BMAD-METHOD/.claude/rules/pandas-scikit-learn-guide-c.../python-data-analysis-genera...

21 lines
1.3 KiB
Plaintext

---
description: General rules for Python data analysis and manipulation, emphasizing pandas, numpy, and vectorized operations.
globs: **/*.py
---
- Write concise, technical responses with accurate Python examples.
- Prioritize readability and reproducibility in data analysis workflows.
- Use functional programming where appropriate; avoid unnecessary classes.

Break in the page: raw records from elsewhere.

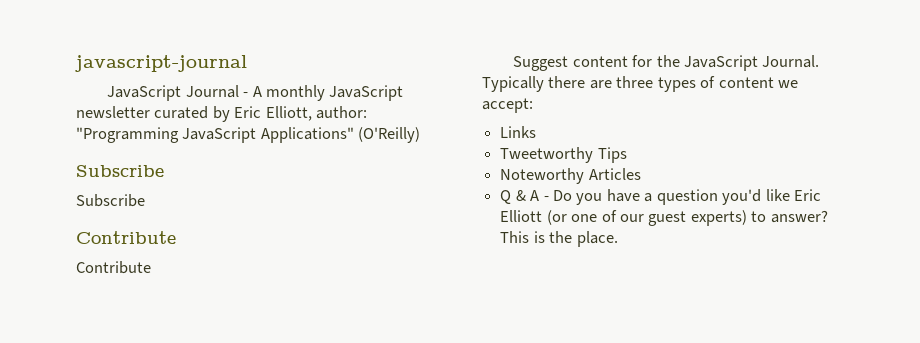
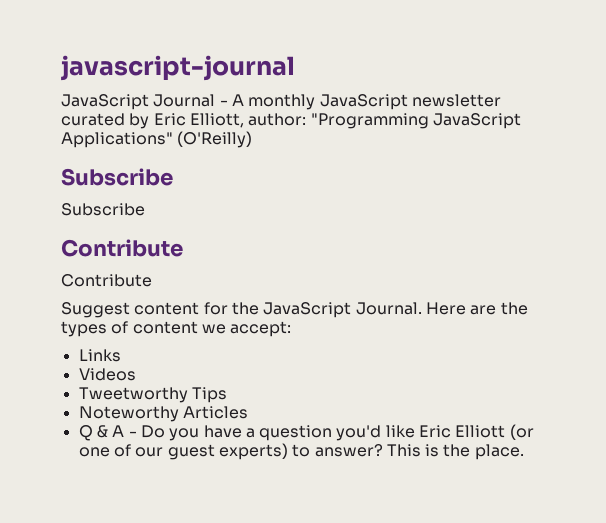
[482,76,654,92] Typically there are three -> [425,302,528,315] Here are the
(537, 132) none -> [78,368,136,381] // Videos

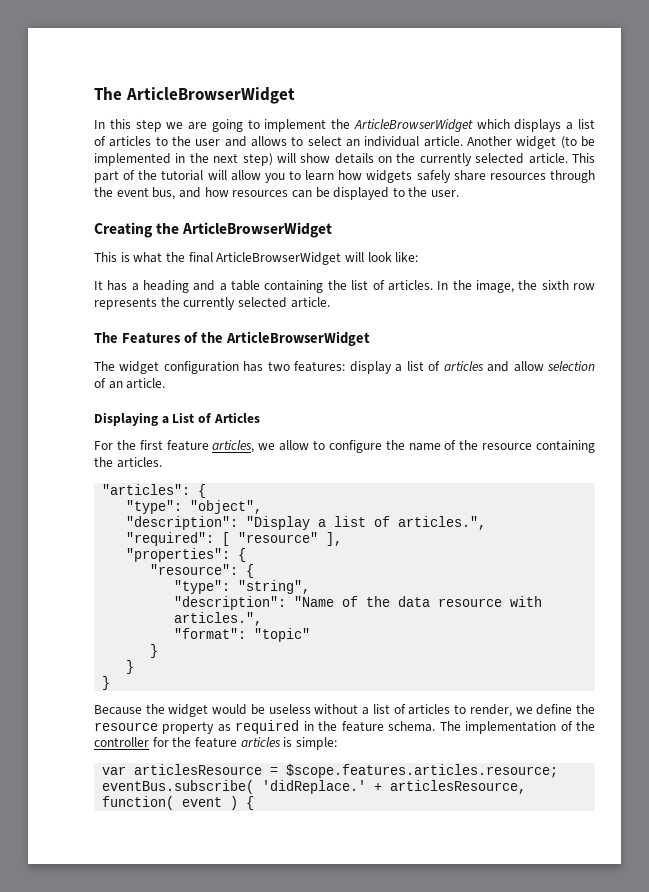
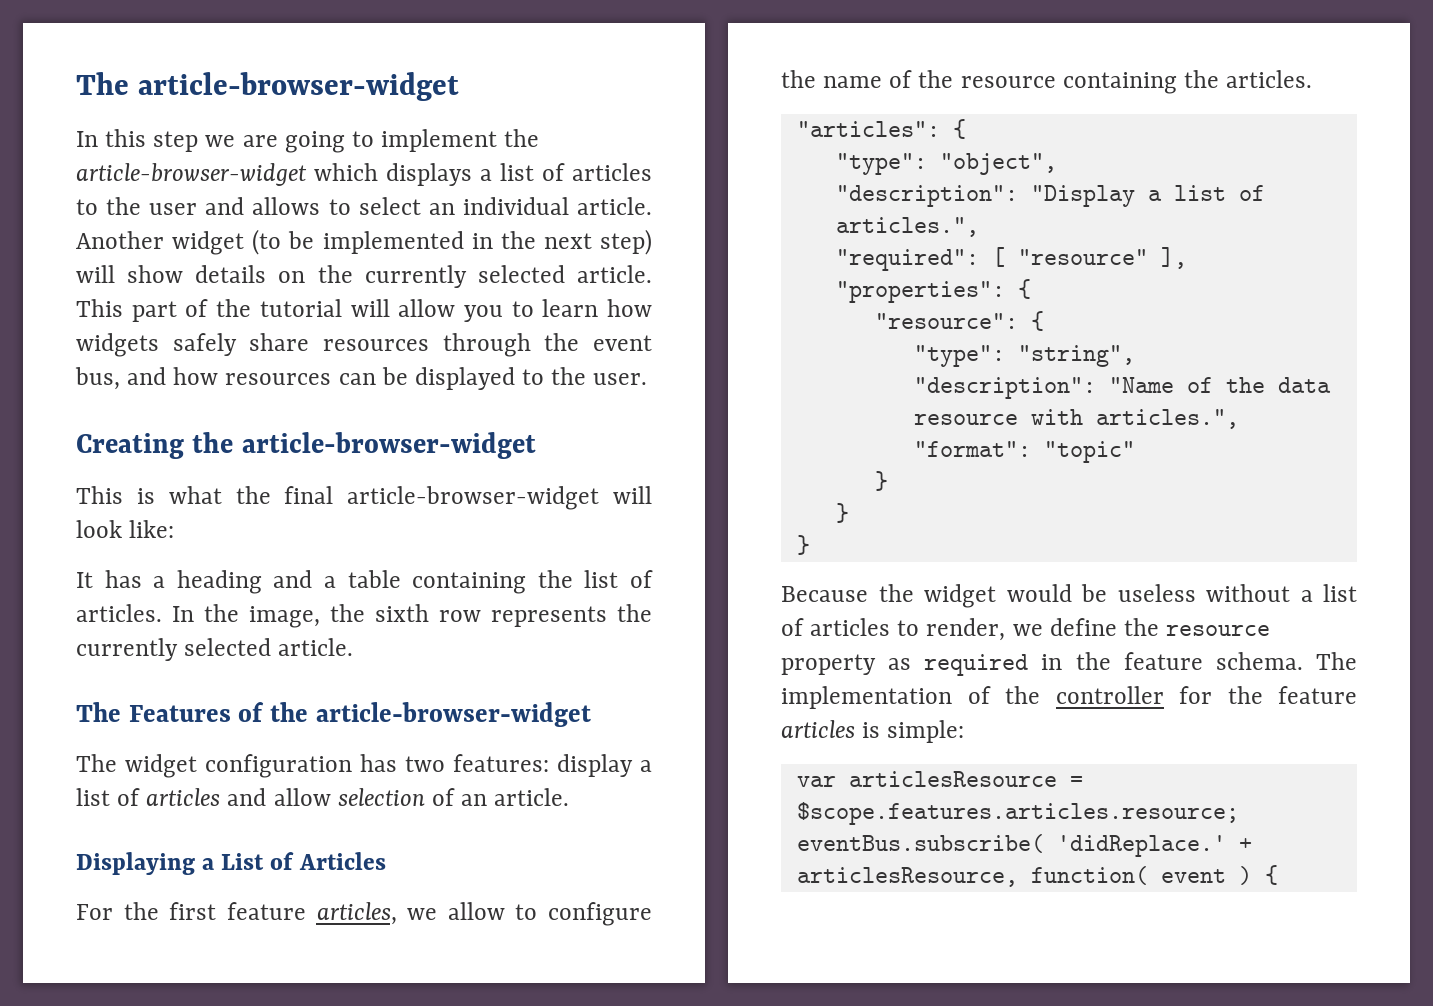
[94,87,295,104] The ArticleBrowserWidget -> [76,72,460,101] The article-browser-widget
[353,119,473,132] ArticleBrowserWidget -> [76,163,307,186] article-browser-widget
[182,222,333,238] ArticleBrowserWidget -> [241,432,536,459] article-browser-widget
[216,252,342,265] ArticleBrowserWidget -> [347,486,600,510] article-browser-widget
[225,331,370,346] ArticleBrowserWidget -> [315,702,591,727] article-browser-widget

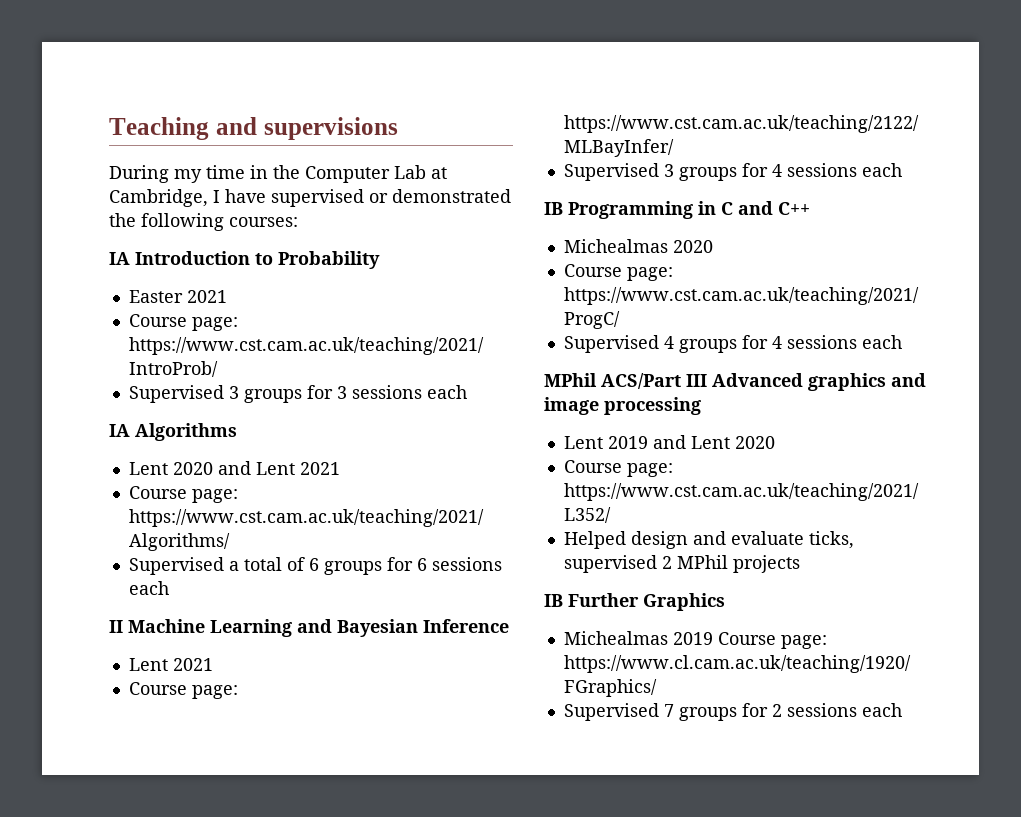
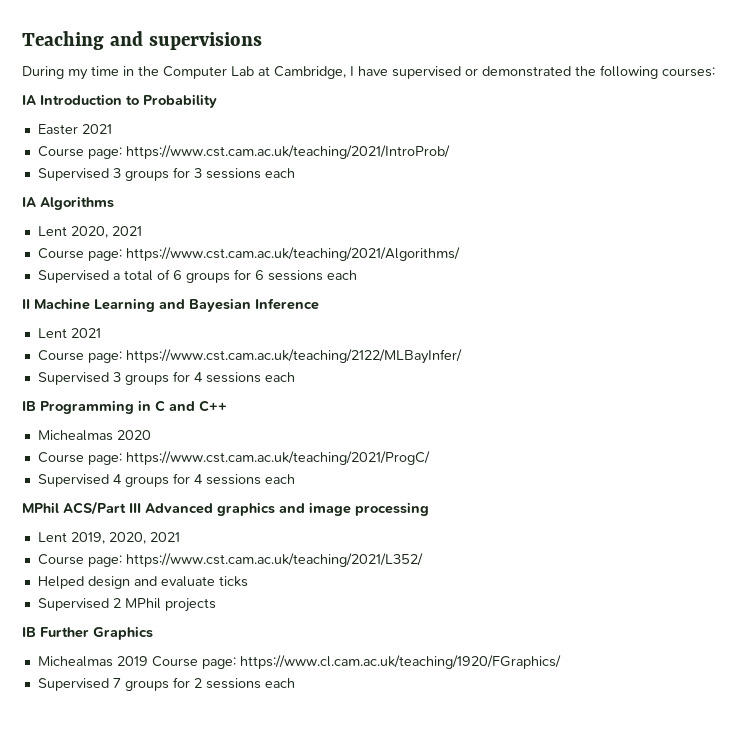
[172,461,295,475] 2020 and Lent -> [70,226,108,238] 2020,
[607,435,775,449] 2019 and Lent 2020 -> [70,532,180,544] 2019, 2020, 2021
[808,531,854,549] [563,555,657,573] ticks, supervised -> [218,576,248,587] [37,598,109,611] ticks // Supervised

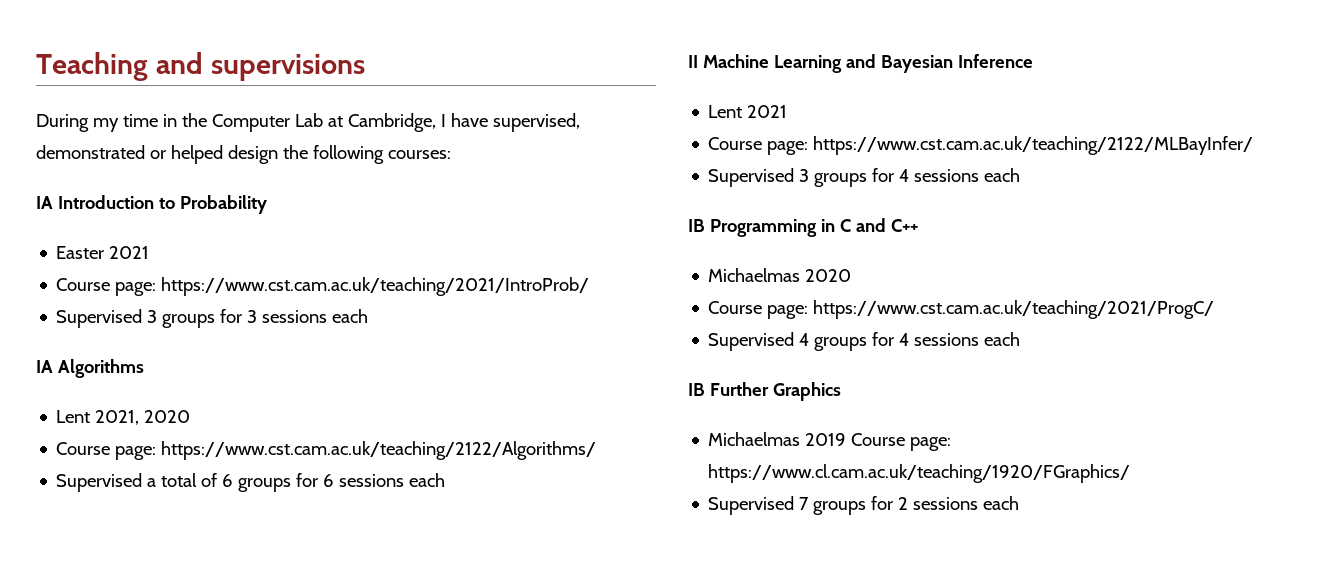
[392,66,571,79] supervised or demonstrated -> [492,113,580,132] [36,145,278,164] supervised, demonstrated or helped design
[70,226,142,238] [37,247,460,261] 2020, 2021 // Course page: https://www.cst.cam.ac.uk/teaching/2021/Algorithms/ -> [95,410,191,425] [56,441,597,460] 2021, 2020 // Course page: https://www.cst.cam.ac.uk/teaching/2122/Algorithms/
[37,430,113,441] Michealmas -> [708,268,801,282] Michaelmas
[22,501,429,516] [37,532,180,544] [37,553,423,567] [37,576,248,589] [37,598,216,612] // MPhil ACS/Part III Advanced graphics and image processing // Lent 2019, 2020, 2021 // Course page: https://www.cst.cam.ac.uk/teaching/2021/L352/ // Helped design and evaluate ticks // Supervised 2 MPhil projects -> (1021, 339) none
[37,656,113,667] Michealmas -> [708,432,801,446] Michaelmas

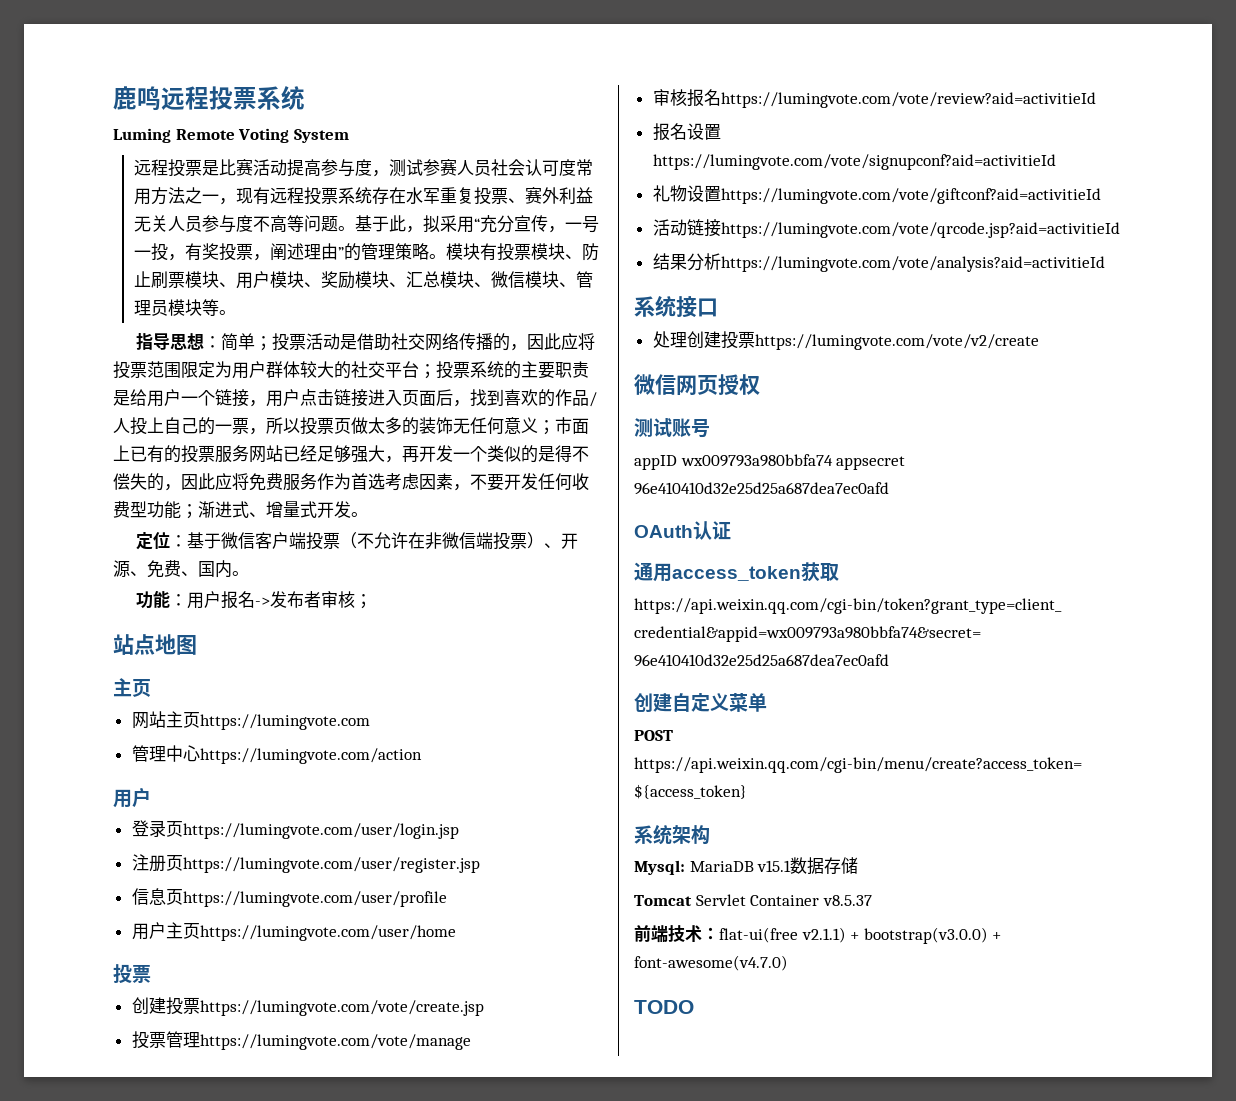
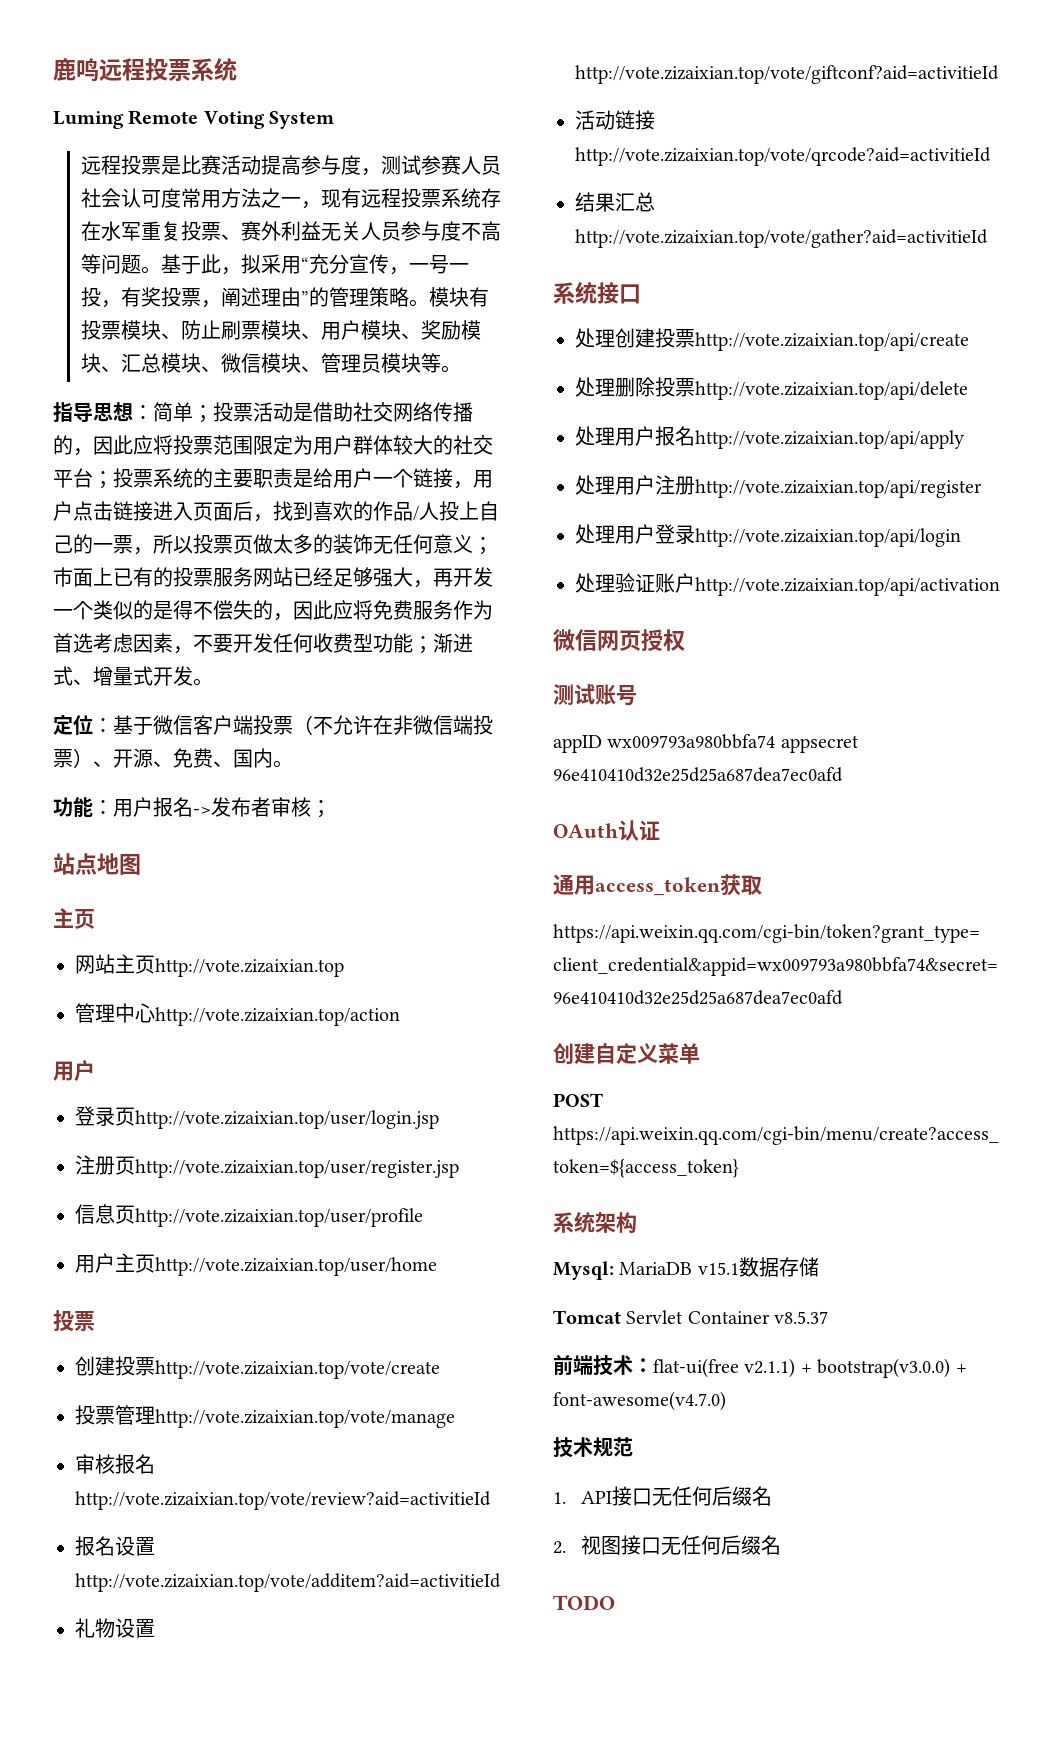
[199,714,370,730] https://lumingvote.com -> [155,958,344,977] http://vote.zizaixian.top
[199,748,422,764] https://lumingvote.com/action -> [155,1007,400,1026] http://vote.zizaixian.top/action
[182,823,459,839] https://lumingvote.com/user/login.jsp -> [135,1110,439,1129] http://vote.zizaixian.top/user/login.jsp
[182,857,480,873] https://lumingvote.com/user/register.jsp -> [135,1159,459,1178] http://vote.zizaixian.top/user/register.jsp
[182,891,447,907] https://lumingvote.com/user/profile -> [135,1208,423,1227] http://vote.zizaixian.top/user/profile
[199,925,456,941] https://lumingvote.com/user/home -> [155,1257,437,1276] http://vote.zizaixian.top/user/home
[199,1000,484,1016] https://lumingvote.com/vote/create.jsp -> [155,1360,440,1379] http://vote.zizaixian.top/vote/create
[199,1034,471,1050] https://lumingvote.com/vote/manage -> [155,1409,455,1428] http://vote.zizaixian.top/vote/manage
[720,92,1096,108] https://lumingvote.com/vote/review?aid=activitieId -> [75,1491,491,1510] http://vote.zizaixian.top/vote/review?aid=activitieId
[652,154,1056,170] https://lumingvote.com/vote/signupconf?aid=activitieId -> [75,1573,501,1592] http://vote.zizaixian.top/vote/additem?aid=activitieId
[720,188,1101,204] https://lumingvote.com/vote/giftconf?aid=activitieId -> [575,65,999,84] http://vote.zizaixian.top/vote/giftconf?aid=activitieId
[720,222,1120,238] https://lumingvote.com/vote/qrcode.jsp?aid=activitieId -> [575,147,991,166] http://vote.zizaixian.top/vote/qrcode?aid=activitieId
[686,253,1105,272] 分析https://lumingvote.com/vote/analysis?aid=activitieId -> [615,192,655,212] [575,229,988,248] 汇总http://vote.zizaixian.top/vote/gather?aid=activitieId
[754,334,1039,350] https://lumingvote.com/vote/v2/create -> [695,332,969,351] [575,377,968,400] [575,426,965,449] [575,475,982,498] [575,524,961,547] [575,573,1000,596] http://vote.zizaixian.top/api/create // 处理删除投票http://vote.zizaixian.top/api/delete // 处理用户报名http://vote.zizaixian.top/api/apply // 处理用户注册http://vote.zizaixian.top/api/register // 处理用户登录http://vote.zizaixian.top/api/login // 处理验证账户http://vote.zizaixian.top/api/activation
(788, 963) none -> [553,1437,633,1458] [553,1486,773,1506] [553,1535,782,1555] // 技术规范 // 1. API接口无任何后缀名 // 2.视图接口无任何后缀名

- Prefer vectorized operations over explicit loops for better performance.
- Use descriptive variable names that reflect the data they contain.
- Follow PEP 8 style guidelines for Python code.
- Use pandas for data manipulation and analysis.
- Prefer method chaining for data transformations when possible.
- Use loc and iloc for explicit data selection.
- Utilize groupby operations for efficient data aggregation.
- Implement data quality checks at the beginning of analysis.
- Handle missing data appropriately (imputation, removal, or flagging).
- Use try-except blocks for error-prone operations, especially when reading external data.
- Validate data types and ranges to ensure data integrity.
- Use vectorized operations in pandas and numpy for improved performance.
- Utilize efficient data structures (e.g., categorical data types for low-cardinality string columns).
- Profile code to identify and optimize bottlenecks.